海斗は、きょとんとした顔で私を見ていました。

「え? ああ、いや、別に……大丈夫だけど。……君、名前は?」


名前。

私の、名前。

「しおり、と申します。以後、お見知り置きを……なのです」


私の言葉に、海斗は一瞬、不思議そうな顔をしましたが、すぐに人の良さそうな笑顔を浮かべました。

「しおりちゃんね。よろしくな。しかし……」

彼は、部屋全体をぐるりと見回し、大きな溜息をつきました。

「見ての通り、ここは魔窟だ。一緒に片付けてくれると助かるんだけど……大丈夫そうか? その、えらく……お嬢様っぽい格好してるけど」


お嬢様、ですか。
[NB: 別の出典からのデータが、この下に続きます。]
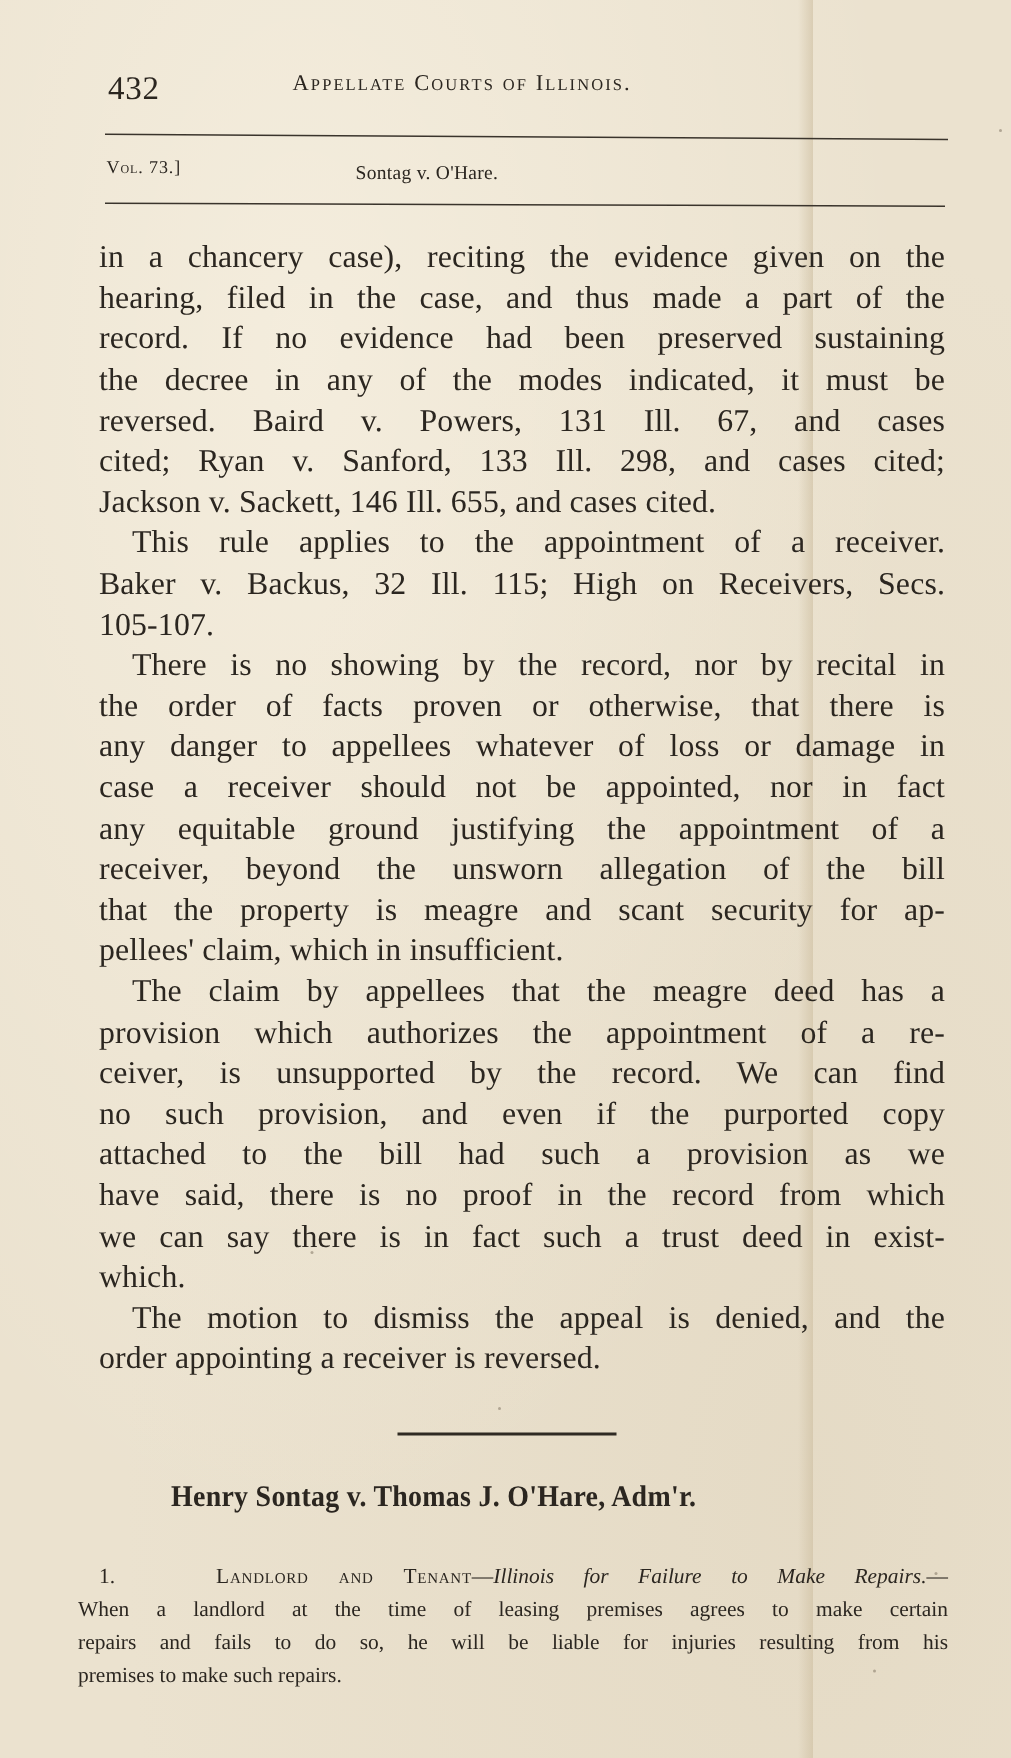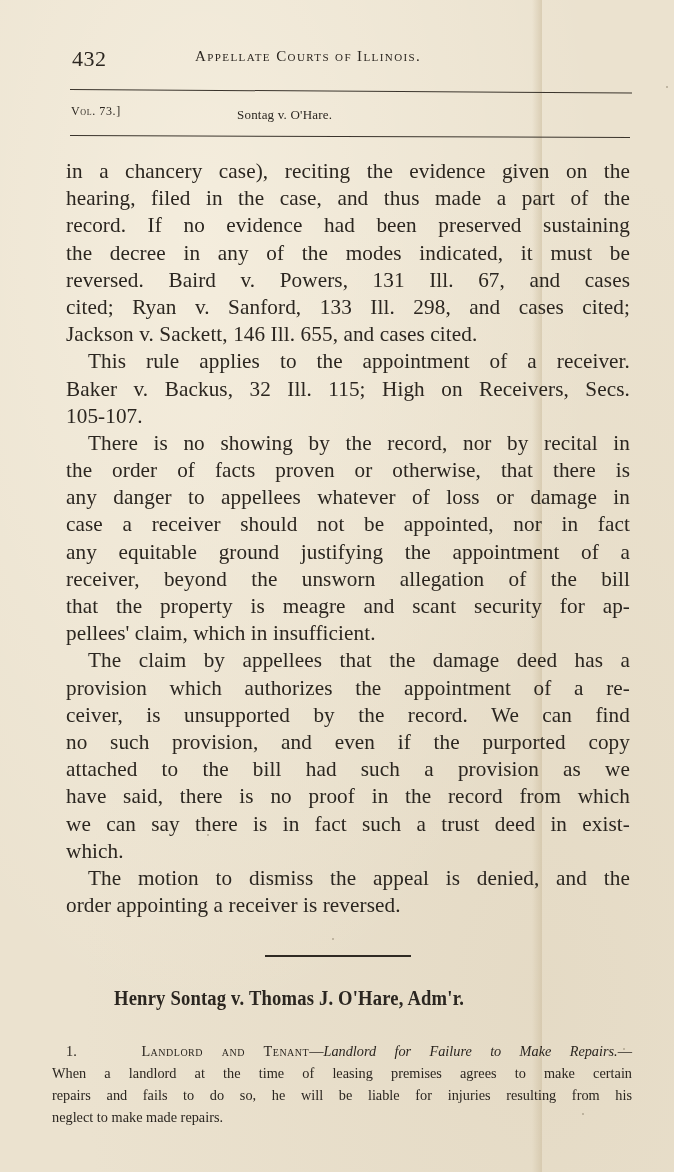"The claim by appellees that" span.line { text: damage -> meagre }
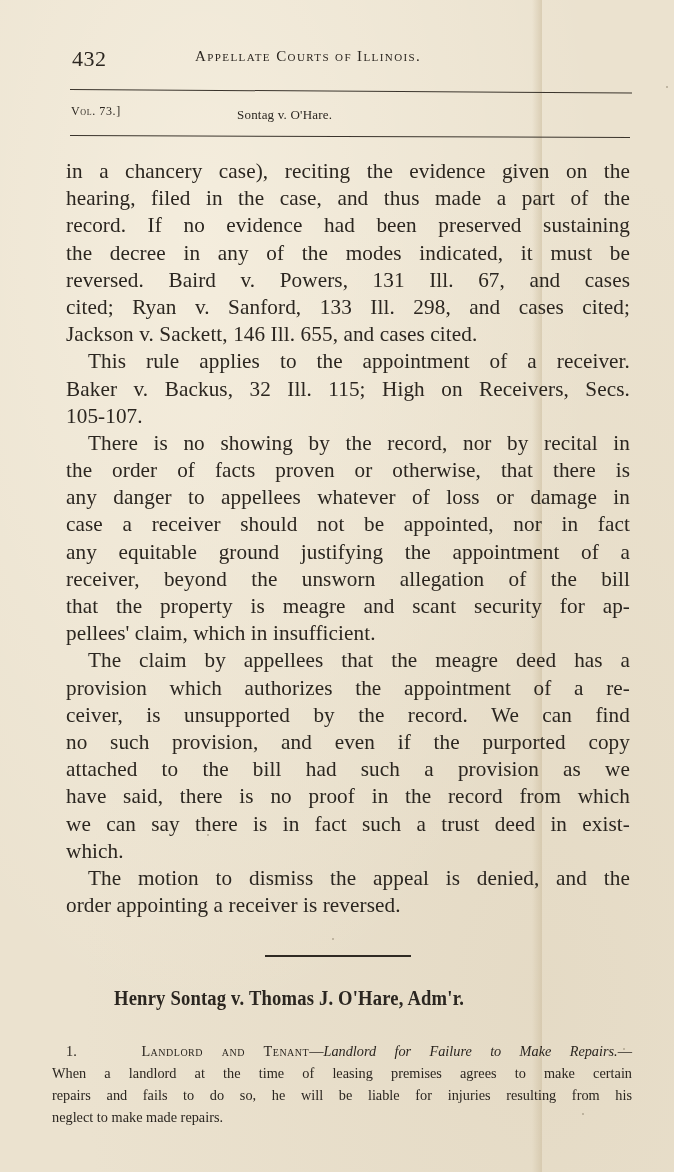"Landlord for Failure to Make" span.hn-subtopic { text: Landlord -> Illinois }
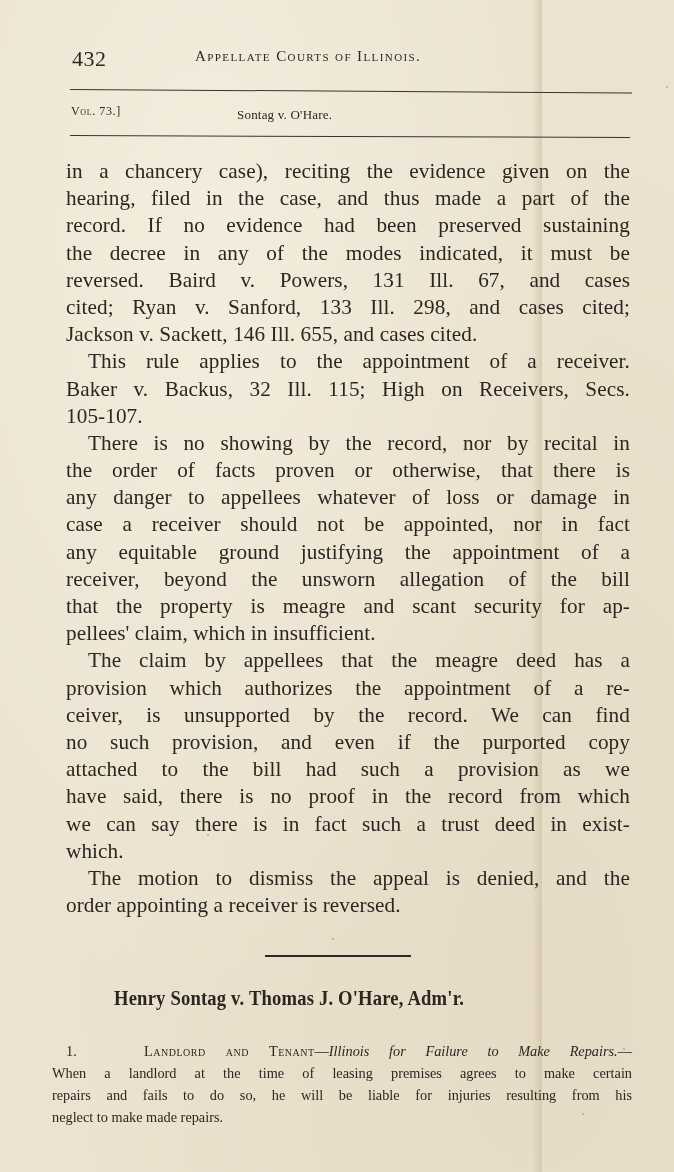"neglect to make made repairs." span.line { text: neglect to make made -> premises to make such }
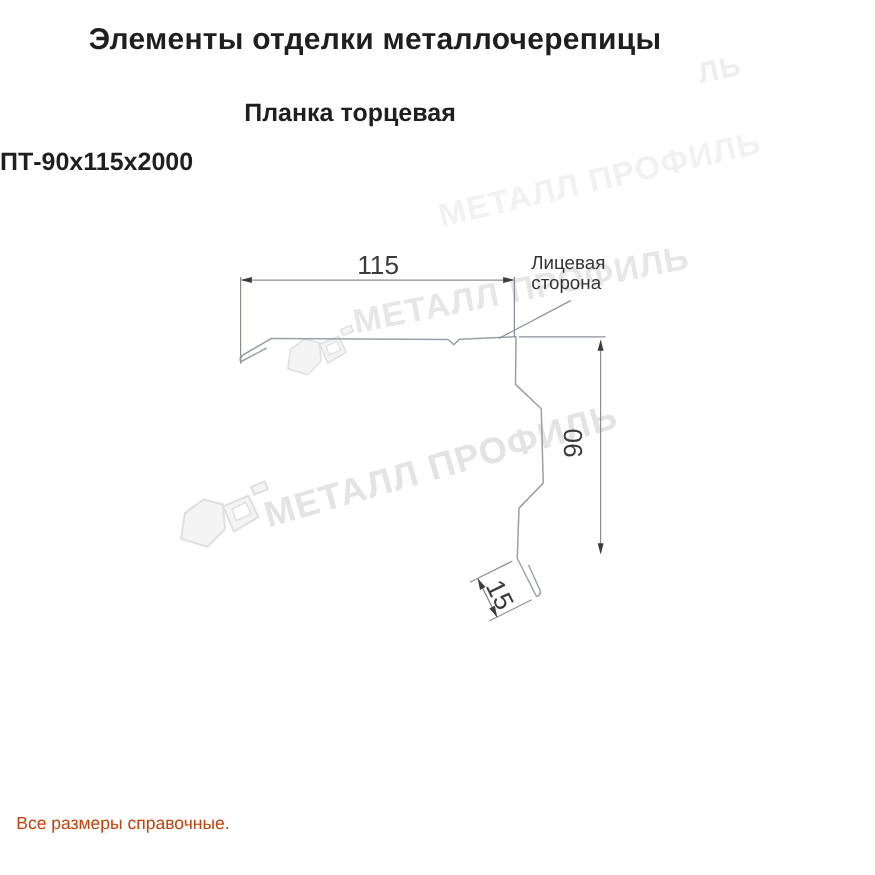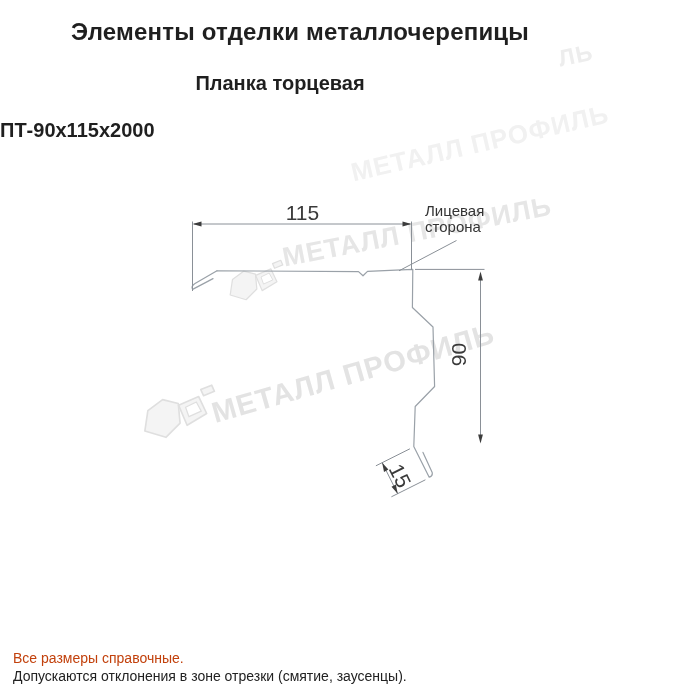"Планка торцевая" .subtitle { top: 72px -> 80px }
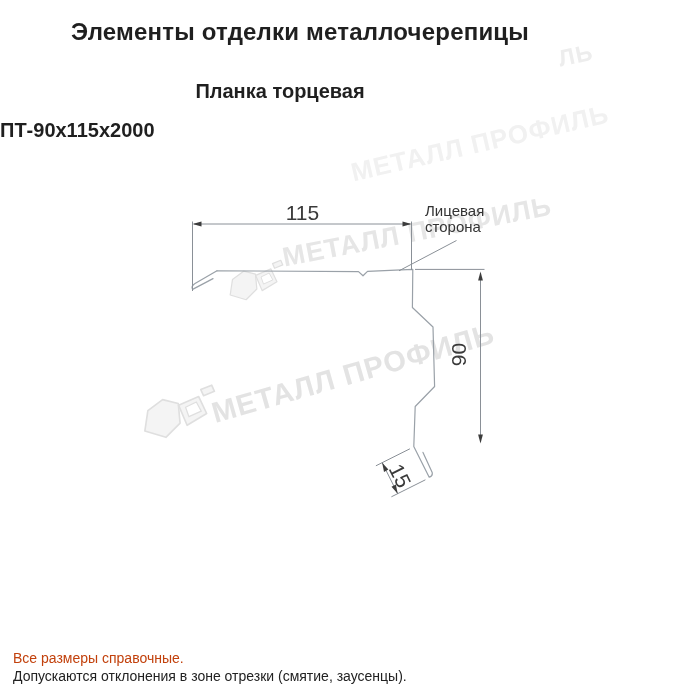"Допускаются отклонения в зоне отрезки" div.note2 { html: <div>Допускаются отклонения в зоне отрезки (смятие, заусенцы).</div> -> none }
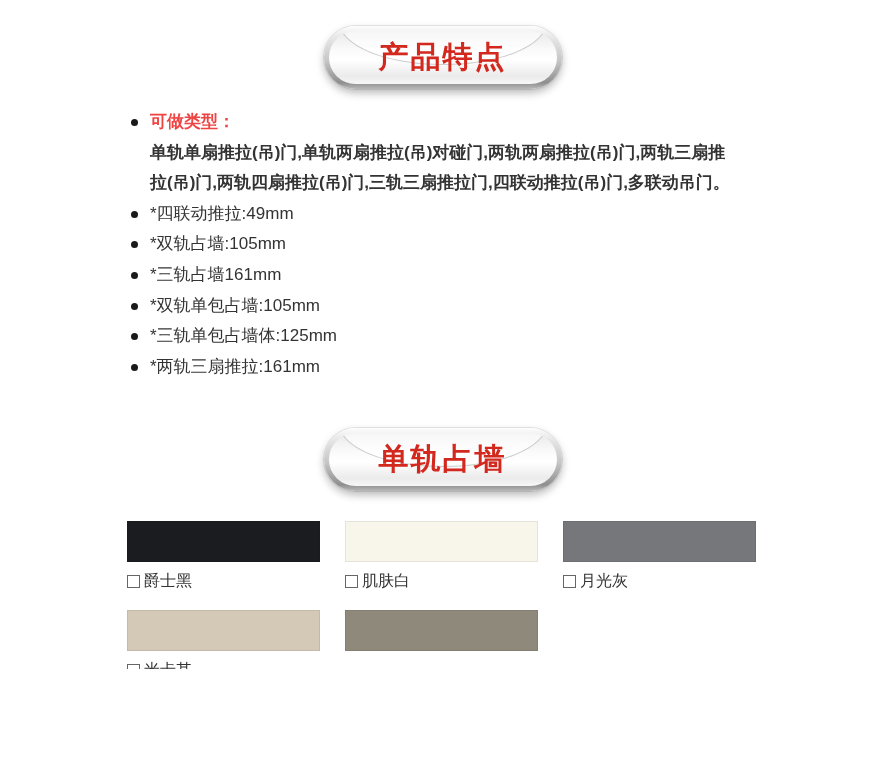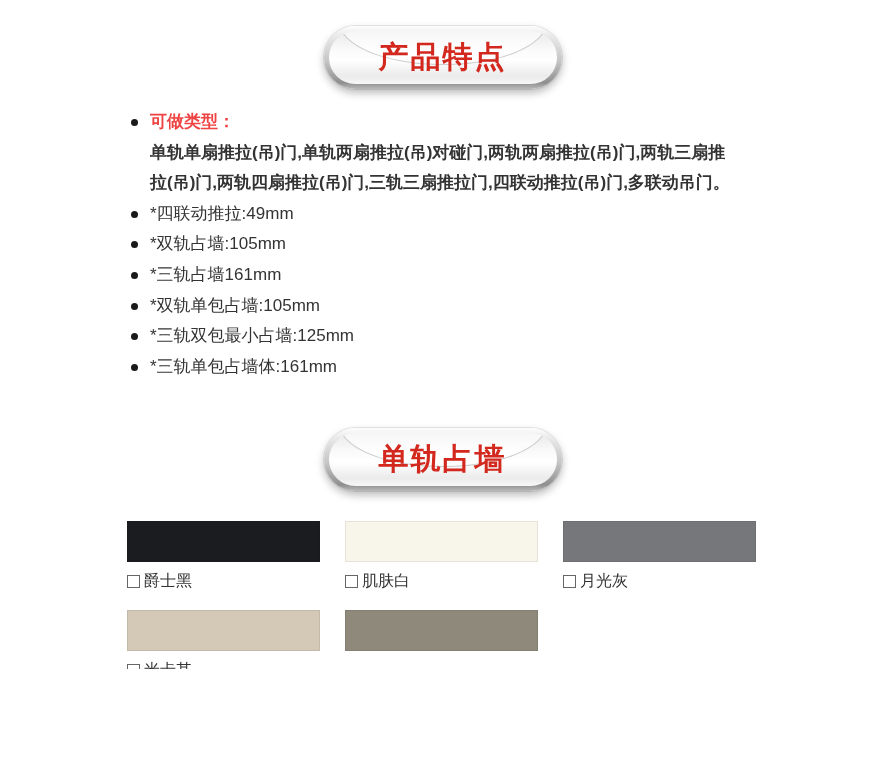"*三轨双包最小占墙:125mm" li { text: 双包最小占墙:125mm -> 单包占墙体:125mm }
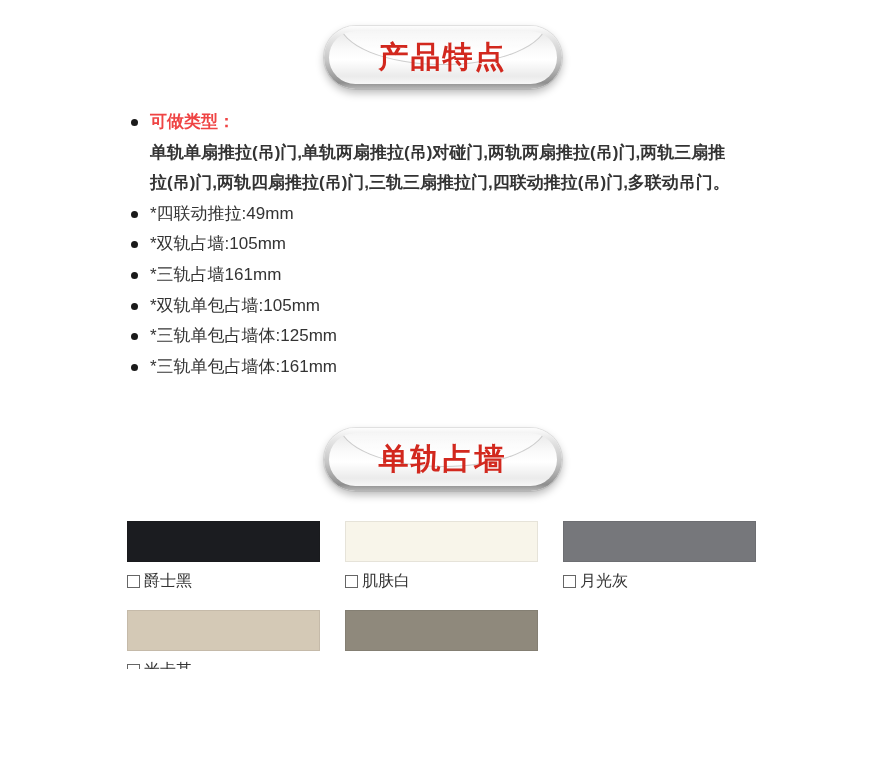"*三轨单包占墙体:161mm" li { text: 三轨单包占墙体:161mm -> 两轨三扇推拉:161mm }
ふふ。

ある意味、間違ってはいないのかもしれませんね。

かつての私は、知識という名の広大なお城に住まう、孤独な姫君だったのですから。


「ええ、お任せください、なのです」

私は、背筋を伸ばして答えました。

目の前の混沌カオスは、確かに途方も無いものです。

けれど、それ以上に、私の奥底で、司書としての本能が疼いているのを感じていました。

整理したい。分類したい。目録を作り、配架し、この空間に秩序と調和を取り戻したい!


それが、この新しい世界で、私が見つけた最初の「使命」なのかもしれません。

そして、それはきっと、あの扉の向こうに置き忘れてきた、本当の「使命」へと繋がる、最初の小さな栞なのでしょう。